L'orologio a pendolo segnava le cinque in punto quando Christopher Munson varcò la soglia, con la valigetta da lavoro blu che finiva sempre per essere parcheggiata a fianco all'entrata, vicino al portaombrelli: sin da bambini, i suoi figli avevano sempre insistito affinché lui svelasse il contenuto di quella borsa ma Christopher, da avvocato puntiglioso e devoto al lavoro che era, non aveva mai ceduto alle suppliche.

Qualche volta però, Elizabeth, la figlia minore dei Munson, era riuscita a osservare di nascosto il padre nel suo piccolo studio, e aveva notato nella valigetta una serie di fogli e cartelline tutte ben ordinate. Una sezione della valigia era dedicata alle penne, che Christopher Munson custodiva meglio della sua prole: erano tutti regali dei clienti che aveva difeso in plurime cause dal 1945, quando era tornato dal fronte dopo la vittoria americana nella Seconda guerra mondiale.

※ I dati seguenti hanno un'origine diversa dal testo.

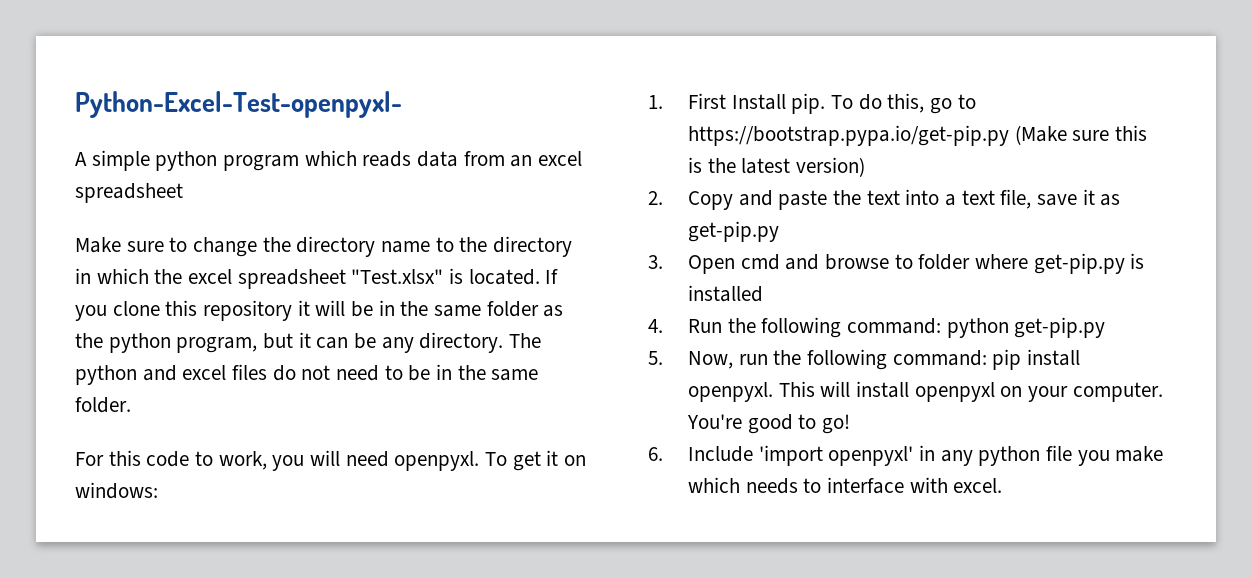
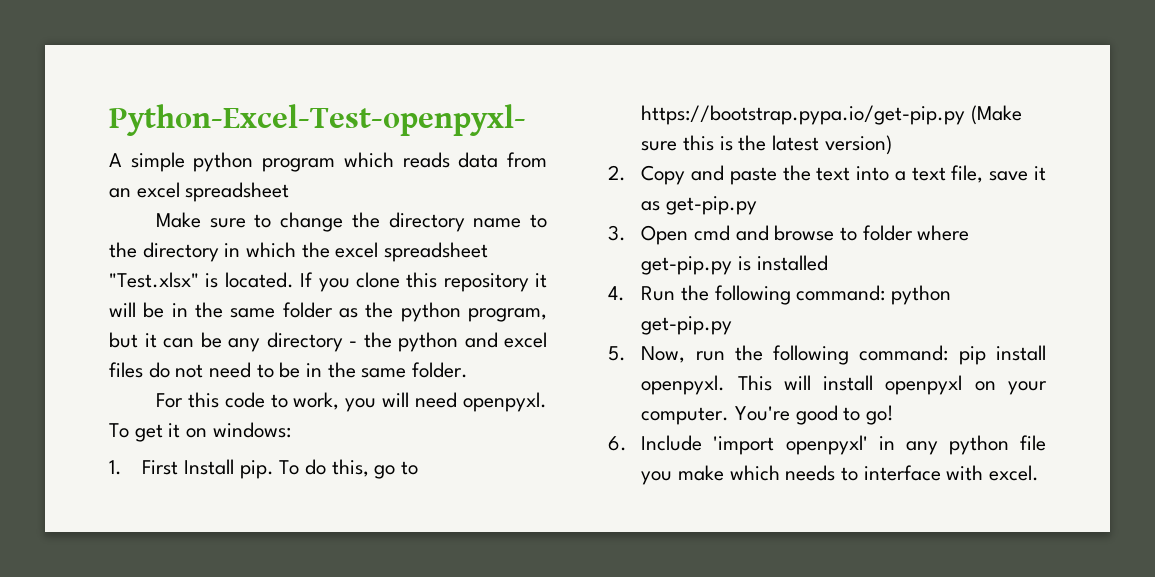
[419,332,542,353] directory. The -> [266,332,392,352] directory - the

Si era arruolato nell'esercito da giovanissimo, Christopher Munson: aveva a malapena diciotto anni, e un grande senso del dovere e della patria. Aveva poi conseguito la laurea in legge a pieni voti, diventando immediatamente un avvocato brillante, conosciuto dai colleghi e nell'ambiente per essere un uomo intransigente: così era anche in famiglia.

 

“Ella? Dov'è il ragazzo?” Esclamò ancora prima di togliere le scarpe il capofamiglia, cercando con gli occhi marroni, grandi e tondeggianti, la moglie. Quest'ultima fece capolino dalla cucina e, sporgendosi distrattamente, rispose con un tono squillante: “Sta portando in rimessa il resto della legna che ha tagliato oggi, Chris. Non dovrebbe tardare.”

Christopher sbuffò, togliendosi controvoglia le scarpe e a malapena rivolgendo uno sguardo alla moglie, che era rientrata senza alcuna esitazione in cucina.

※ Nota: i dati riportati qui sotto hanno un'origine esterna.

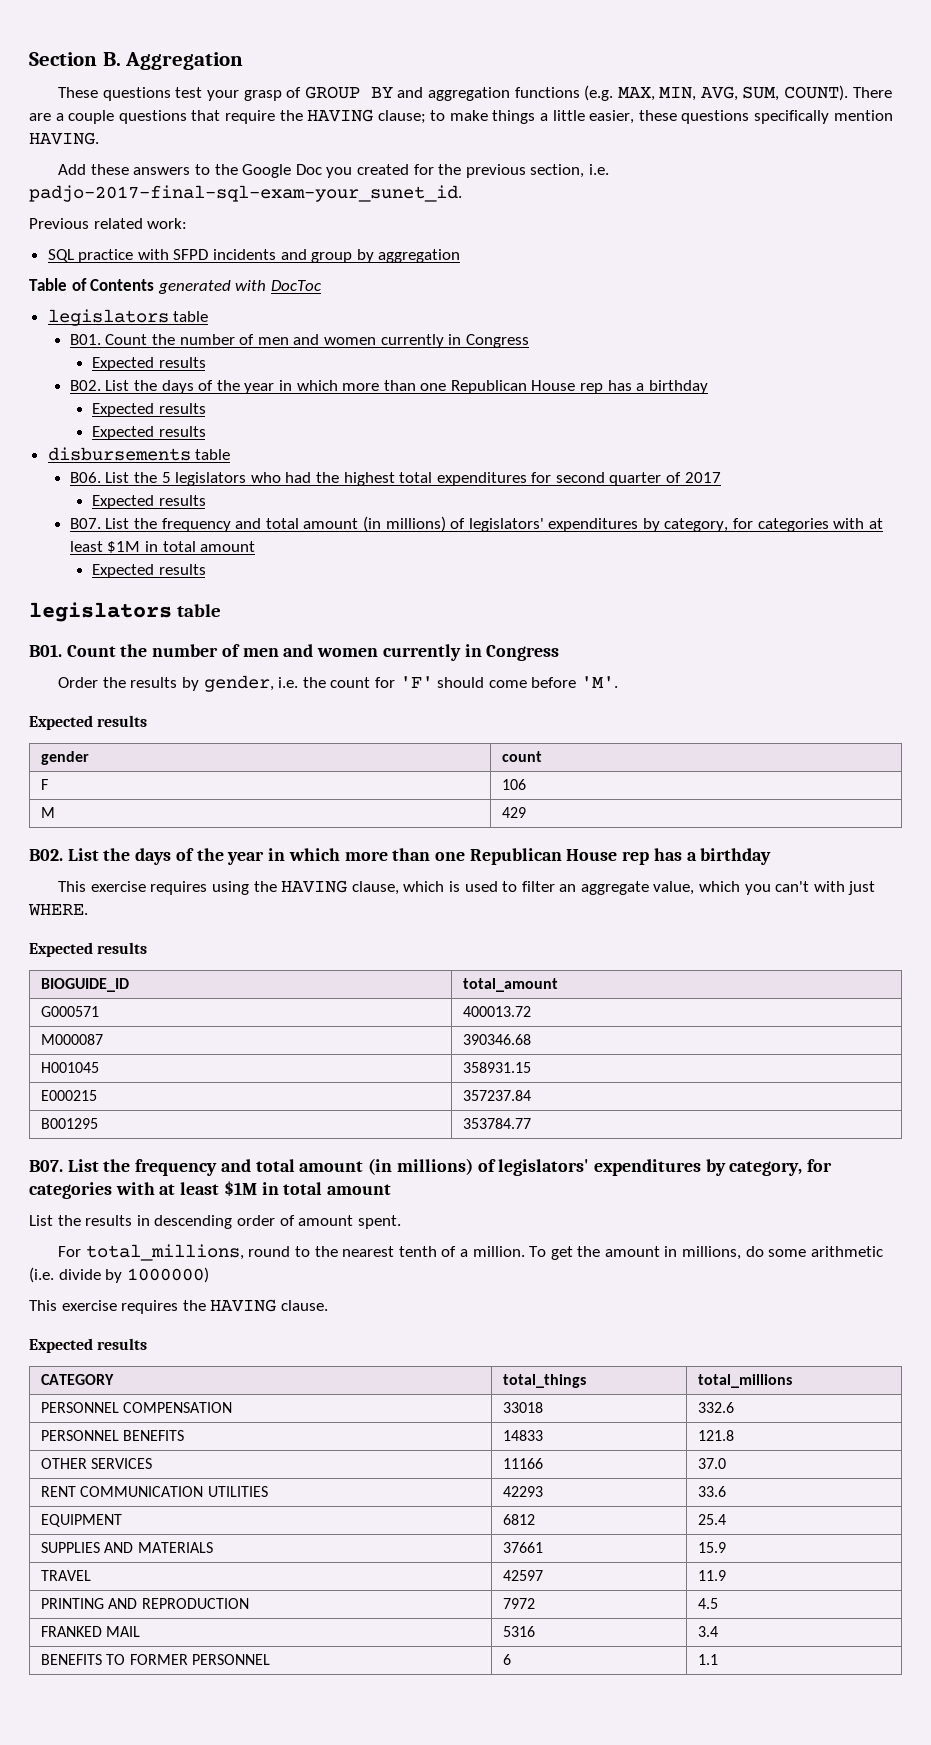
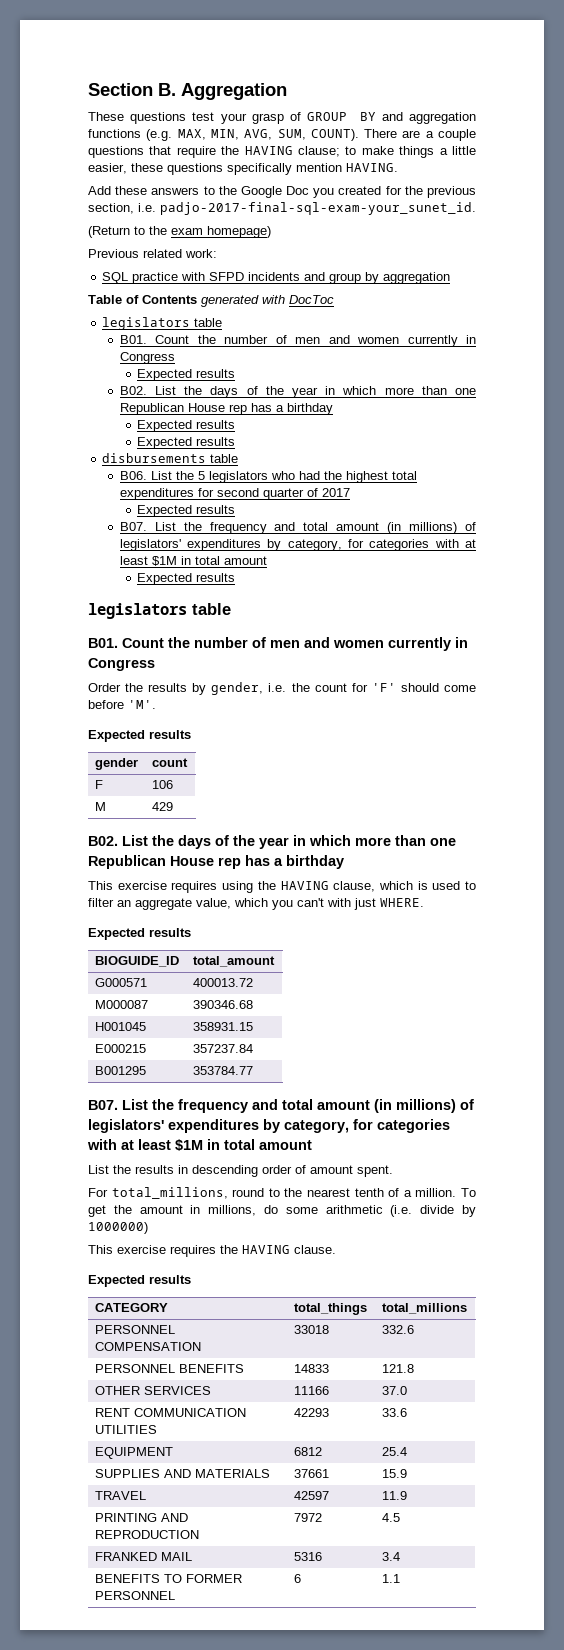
(462, 193) none -> [88,226,271,238] // (Return to the exam homepage)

“Com'è andata in ufficio?” Chiesa Ella Munson al marito, mentre era intenta a tagliare le prime verdure per la cena di quella sera. Aveva sposato l'uomo col quale avrebbe avuto due figli nel 1945, poco dopo il suo rientro dalla guerra, ma Ella volendo avrebbe potuto ambire a qualcuno di meglio, o almeno così le avevano ripetuto per mesi e mesi le sue sorelle. Lei era sempre stata una ragazza ambita al liceo, brava nella ginnastica e in tutte le materie, dotata di una bellezza rara: aveva sempre deciso di tenere i suoi capelli neri lunghi, oltre le spalle, fregandosene delle mode che il momento imponeva. Con gli anni si erano leggermente arricciati, ma gli occhi verdi avevano mantenuto invece la brillantezza e quel fascino che molti ragazzi a scuola avevano notato sin dal suo arrivo ad Hawkins.

Ella non era originaria dell'Indiana, ma del Texas: i suoi genitori avevano deciso di trasferirsi lì sia per lavoro, sia perché quella cittadina americana, sebbene poco conosciuta, era considerata un vero e proprio paradiso, più per la popolazione tranquilla e i ritmi pacati che per altro.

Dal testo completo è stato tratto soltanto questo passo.